It was going to be a busy day.

Halloween. In his field, they used to joke it should be a national holiday. This year made-up horrors were redundant. Not a lot of Freddie or Jason masks around this year.

And all days were busy, now as before. Phone service still spotty, even the cell phones went in and out. Some offices, courtrooms, chambers still closed, judges and ADAs needing to be hunted down and mostly on foot because of the damn phones. The building where Phil had his office had reopened, but it was inside the perimeter, making many people vastly confused about whether they were allowed to go there, and if so, how.

You might have thought, given the staggering nature, the breathtaking scale, of the crime of September 11, that criminals of lesser ambition, weaker imagination, would have paused in their pursuits, even if only from embarrassment. And for the first week or so, they had. A week when the muggers, stickup artists, con men, drug dealers, and gangbangers gave New York's stunned citizens and exhausted cops breathing room.

Then the Mayor—in the New Normal, everyone's hero, which, according to Phil, showed you how far this really was from normal—the Mayor told New Yorkers to do their patriotic duty: live their lives, get back to work.

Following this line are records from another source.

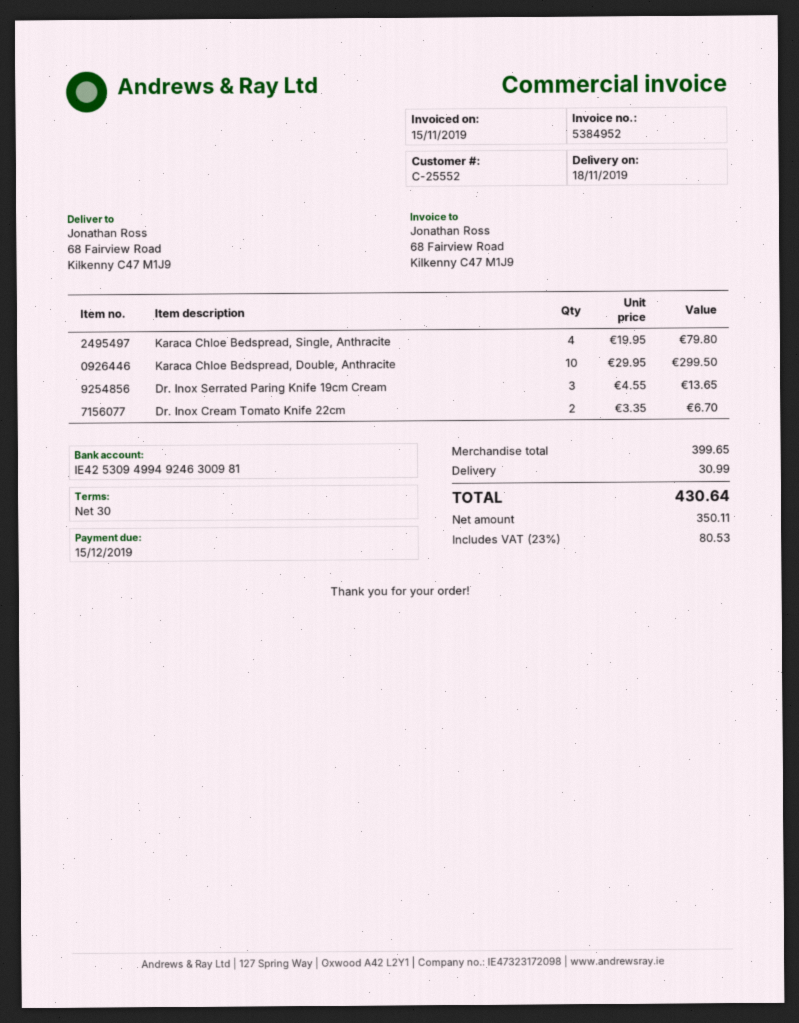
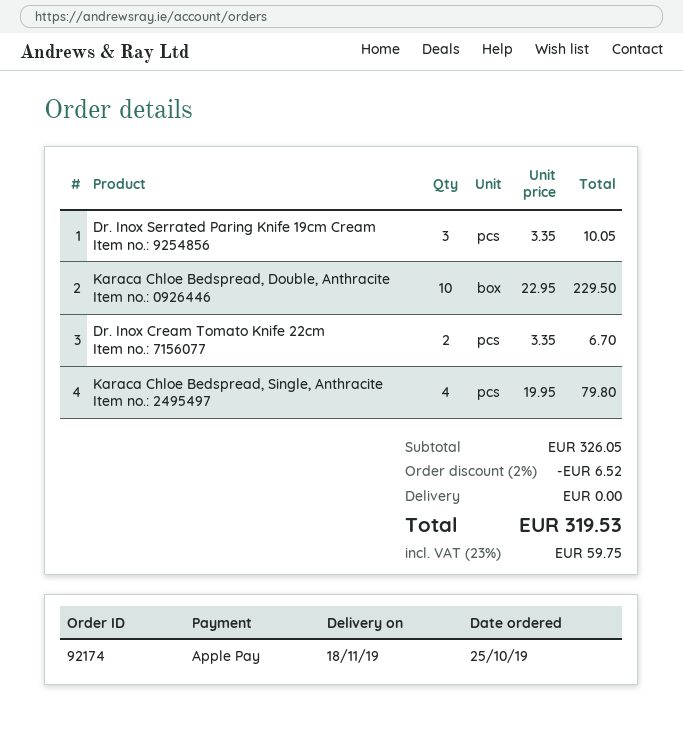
Karaca Chloe Bedspread, Double, Anthracite: 10 x 29.95 = 299.50 -> 10 x 22.95 = 229.50
Dr. Inox Serrated Paring Knife 19cm Cream: 3 x 4.55 = 13.65 -> 3 x 3.35 = 10.05
subtotal: 399.65 -> 326.05
discount: none -> 2% = 6.52
shipping: 30.99 -> 0.00
tax: 23% = 80.53 -> 23% = 59.75
total: 430.64 -> 319.53

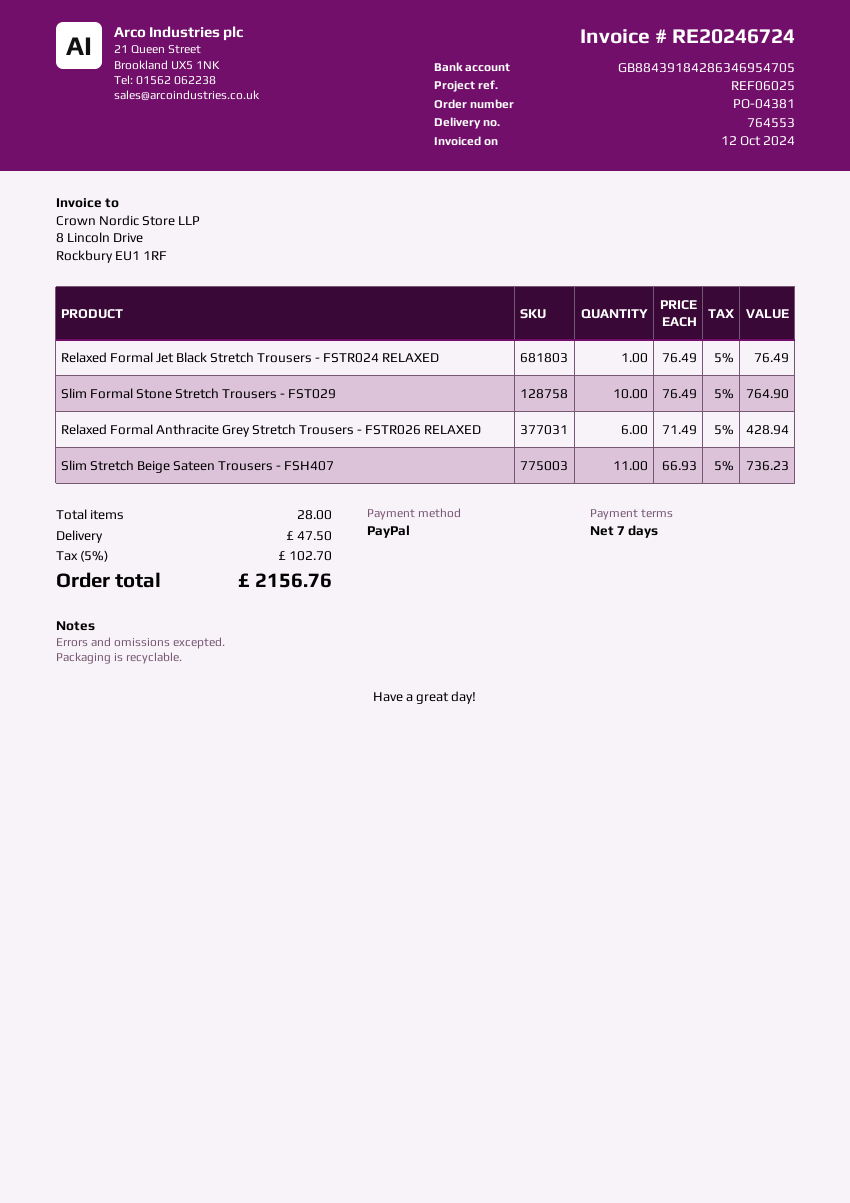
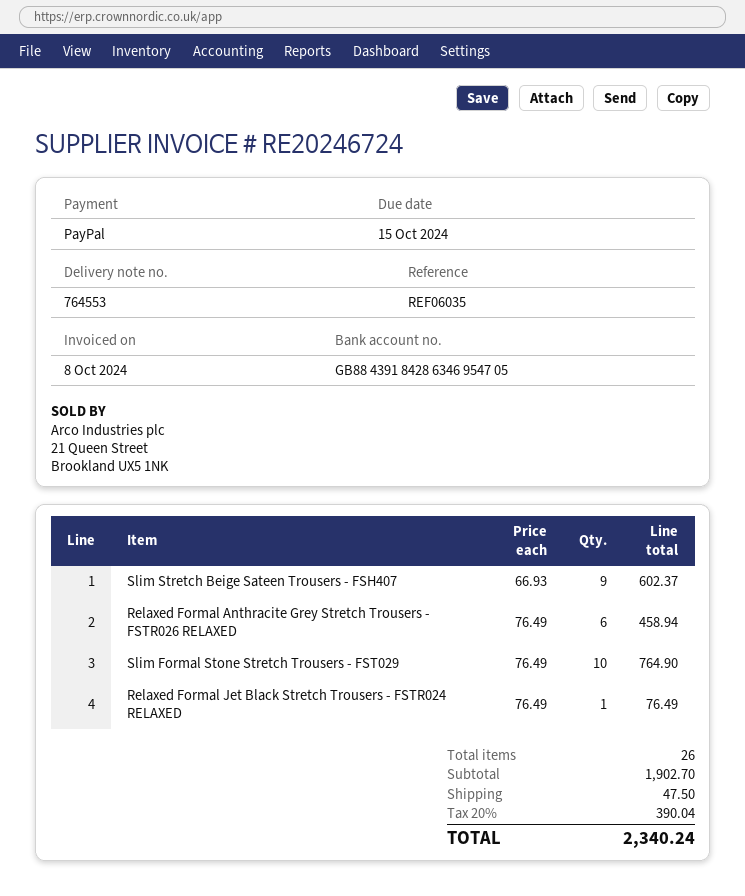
invoice date: 2024-10-12 -> 2024-10-08
reference: REF06025 -> REF06035
Relaxed Formal Anthracite Grey Stretch Trousers - FSTR026 RELAXED: 6 x 71.49 = 428.94 -> 6 x 76.49 = 458.94
Slim Stretch Beige Sateen Trousers - FSH407: 11 x 66.93 = 736.23 -> 9 x 66.93 = 602.37
total quantity: 28 -> 26
tax: 5% = 102.70 -> 20% = 390.04
total: 2156.76 -> 2340.24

And the city found out that crooks were as patriotic as anyone else.

For Phil, that meant new clients, new interviews, and new bullshit stories to get past: I can't help you if you're going to jerk me around. And the old clients still needed him to stand up with them at their arraignments, their bail hearings, their days in court.

The Tribune story hadn't changed this, not yet. The people Phil defended were criminals. (Aloud, Phil would have insisted on “persons charged with criminal activity.”) If the odor of improper, possibly illegal, behavior swirled around their lawyer, in their minds that only made him more likely to understand. Those of his clients who even knew, who even read the papers. Most of them were hypnotized by their own troubles. Their minds were locked on the desolation of the futures they faced the way you'd stare into a bloodred sunrise, unable to take your eyes off the storm clouds massing.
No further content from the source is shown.